4 Anticipatory Responses
The anticipation of less pain during a placebo treatment has been suggested as an important component of placebo analgesia. Imaging a placebo conditioning procedure using fMRI showed activation in the left dorsolateral prefrontal cortex, medial frontal cortex and the anterior mid-cingulate cortex. These same areas were also found to be modulated during the anticipation of placebo analgesia (Watson et al. 2009). Learnt analgesia can have a significant effect on future anticipatory responses to pain. In a repeated placebo paradigm, participants in the placebo group not only anticipated less pain than controls after the administration of placebo but also demonstrated lowered anticipatory responses to pain before placebo administration when the treatment was repeated 2–6 weeks later (Morton et al. 2010a). Using a penalised regression procedure (LASSO-PCR) to create a model of re-analysed data from an earlier experiment (Wager et al. 2004), Wager et al. (2011) were able to predict 12 % of the variance found in the magnitude of placebo analgesia.
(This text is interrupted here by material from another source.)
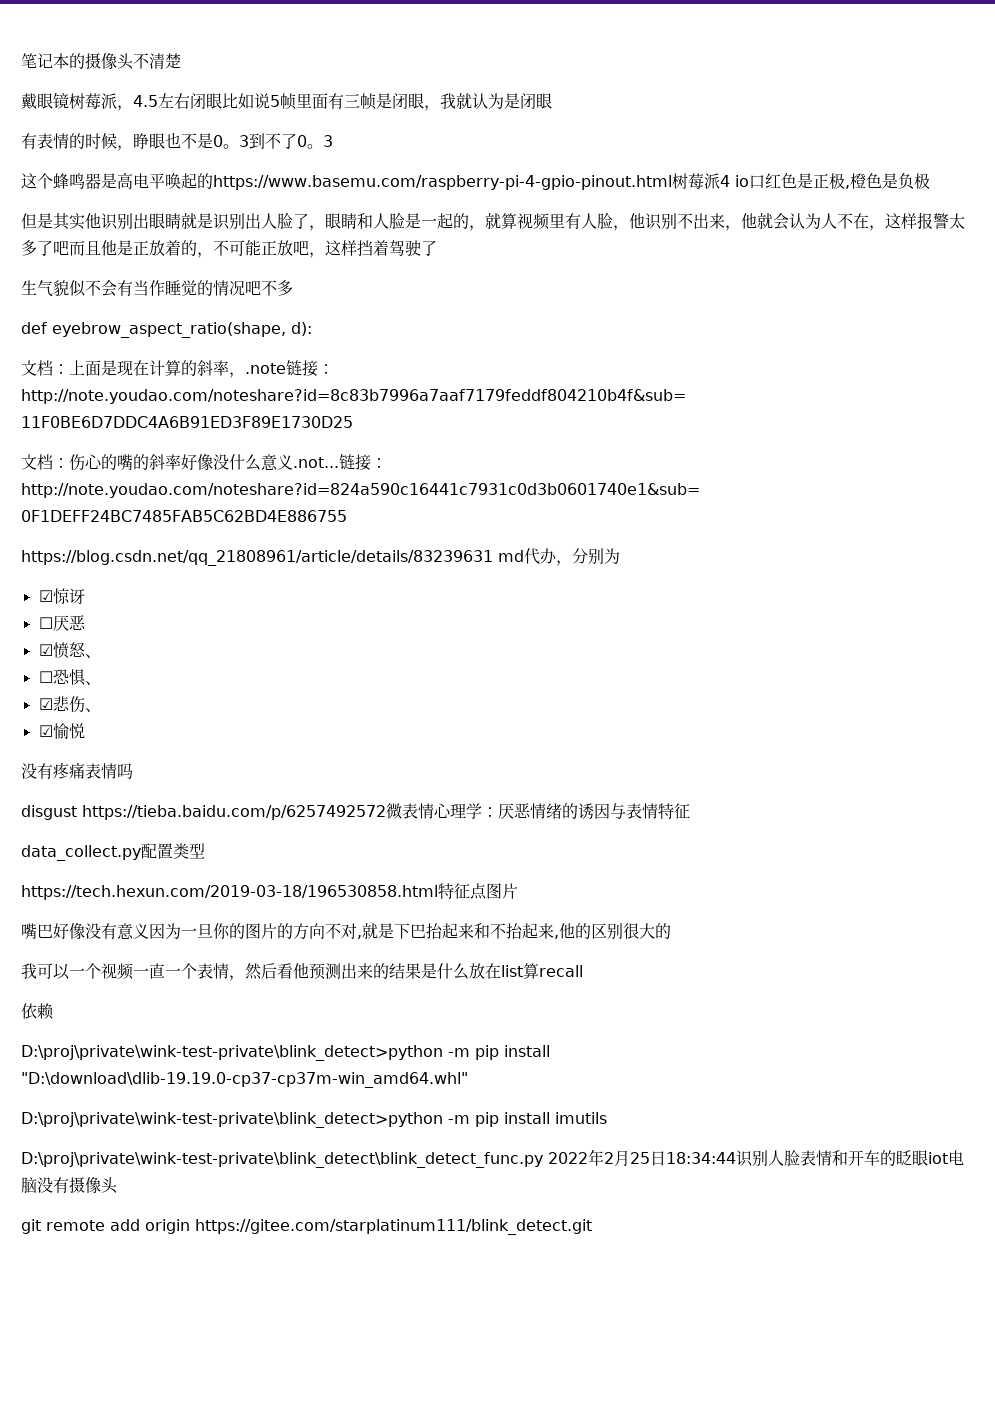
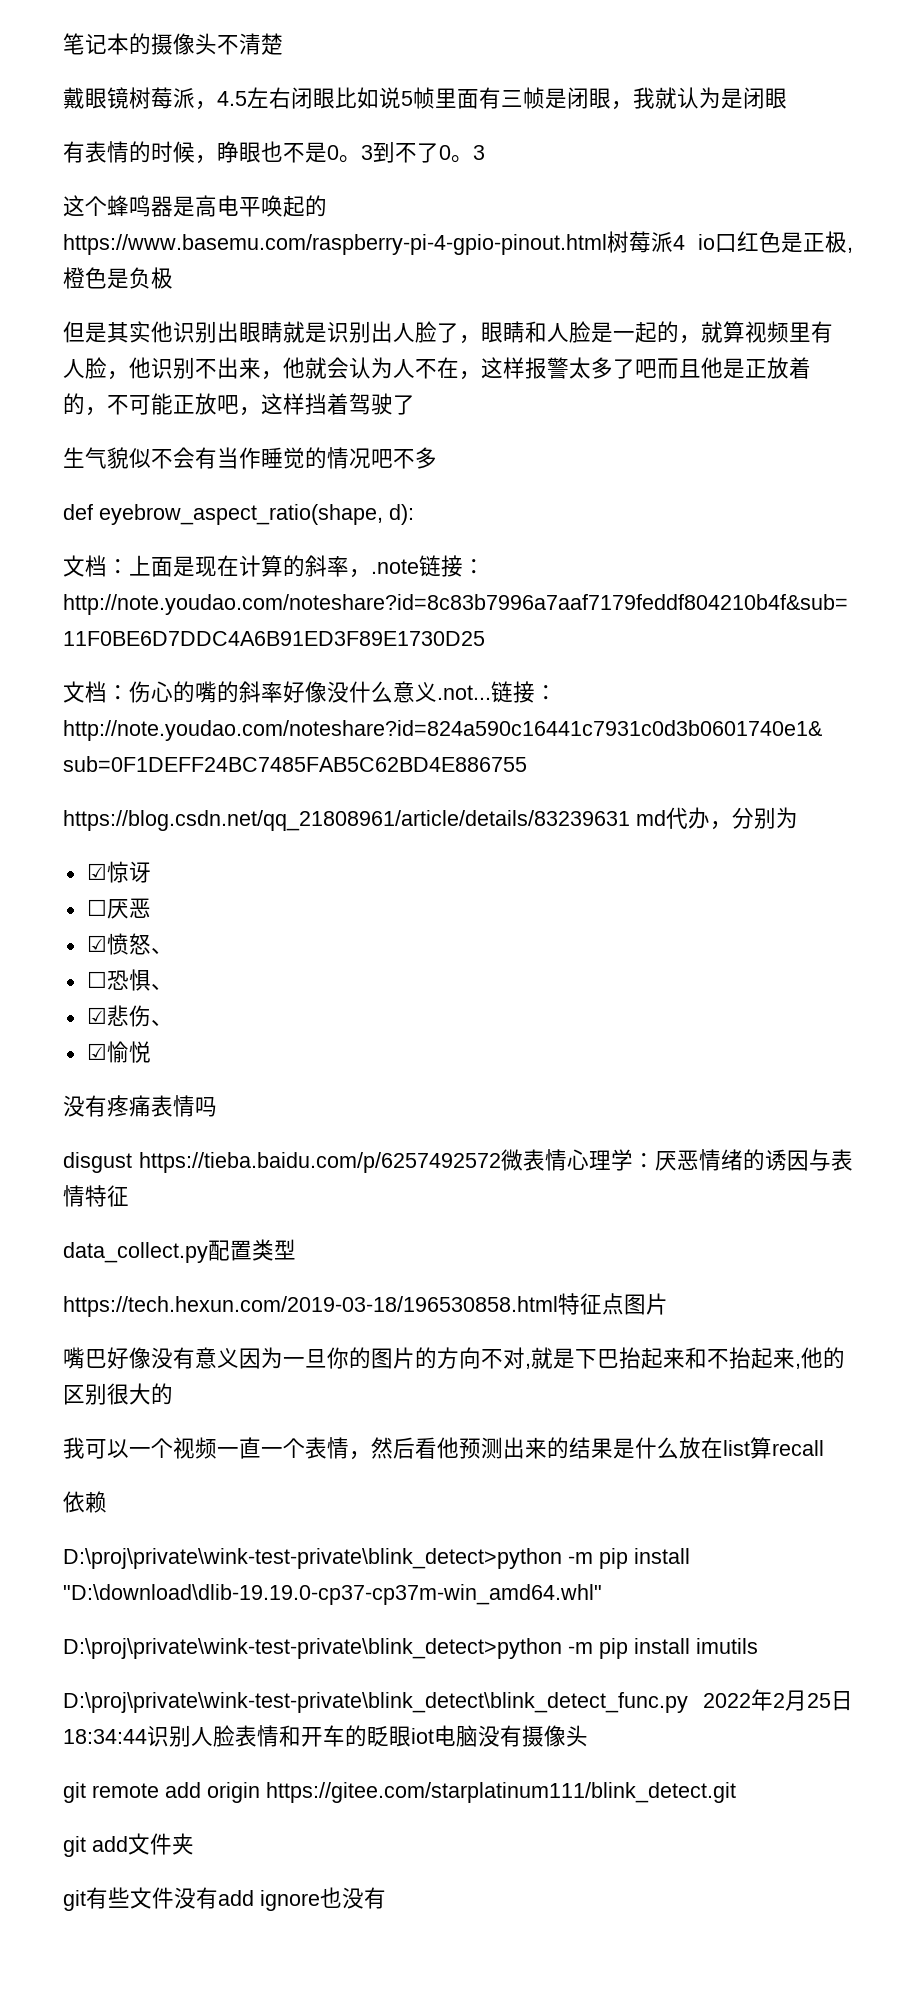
(592, 1227) none -> [63,1833,194,1857] [63,1887,386,1911] // git add文件夹 // git有些文件没有add ignore也没有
Large magnitude placebo analgesia was related to increases in anticipatory responses in the prefrontal cortex and correlated with prior expectations of analgesia, and reduced anticipatory responses in somatosensory area 2/temporal regions. The latter probably reflects the shifting of attention away from the painful stimulus (Coghill et al. 1999). Together, these results suggest that an enduring cognitive change in anticipatory pain processing can be produced by placebo analgesia, and the engagement of emotional appraisal pathways is responsible for some of the variation in placebo analgesia.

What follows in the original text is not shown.